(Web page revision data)
-- -- --
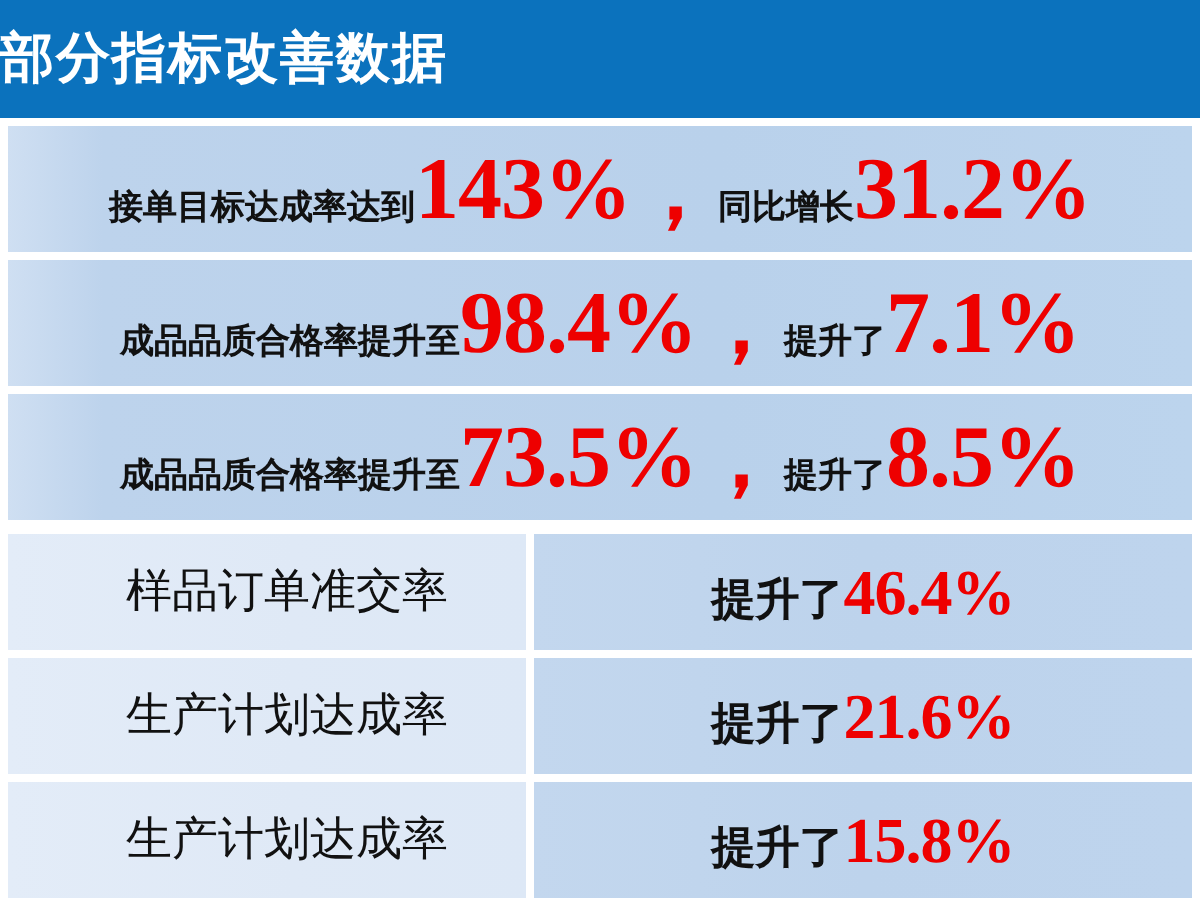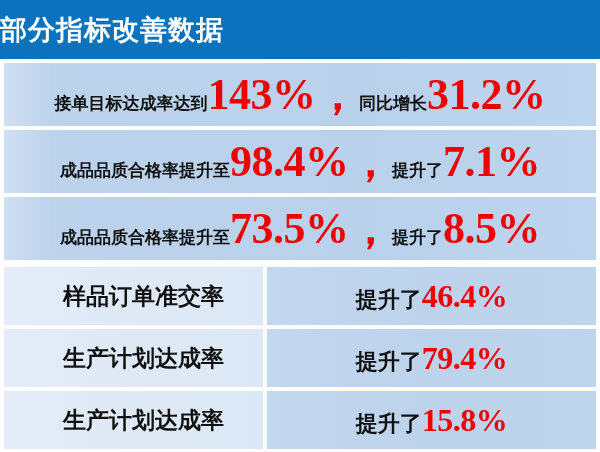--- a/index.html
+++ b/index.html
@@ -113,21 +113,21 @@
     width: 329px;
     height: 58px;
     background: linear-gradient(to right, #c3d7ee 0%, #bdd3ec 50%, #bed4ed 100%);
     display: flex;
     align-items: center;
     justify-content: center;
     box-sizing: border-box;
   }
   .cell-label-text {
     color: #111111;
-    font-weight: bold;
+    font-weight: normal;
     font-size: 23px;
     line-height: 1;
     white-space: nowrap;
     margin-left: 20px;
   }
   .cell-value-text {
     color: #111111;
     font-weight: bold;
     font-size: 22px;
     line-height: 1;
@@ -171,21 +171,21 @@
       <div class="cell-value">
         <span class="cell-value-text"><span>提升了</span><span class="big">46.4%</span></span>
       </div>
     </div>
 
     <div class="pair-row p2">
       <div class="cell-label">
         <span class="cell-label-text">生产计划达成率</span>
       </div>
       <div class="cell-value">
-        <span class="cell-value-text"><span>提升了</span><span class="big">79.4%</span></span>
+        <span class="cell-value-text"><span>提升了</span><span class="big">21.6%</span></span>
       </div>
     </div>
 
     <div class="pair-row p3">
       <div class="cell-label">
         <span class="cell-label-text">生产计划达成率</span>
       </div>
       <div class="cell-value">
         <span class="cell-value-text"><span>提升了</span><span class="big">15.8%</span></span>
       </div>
-- -- --
Which lines of the data above contain "text"? Copy each one.

Exercise answer:
   .cell-label-text {
   .cell-value-text {
         <span class="cell-value-text"><span>提升了</span><span class="big">46.4%</span></span>
         <span class="cell-label-text">生产计划达成率</span>
-        <span class="cell-value-text"><span>提升了</span><span class="big">79.4%</span></span>
+        <span class="cell-value-text"><span>提升了</span><span class="big">21.6%</span></span>
         <span class="cell-label-text">生产计划达成率</span>
         <span class="cell-value-text"><span>提升了</span><span class="big">15.8%</span></span>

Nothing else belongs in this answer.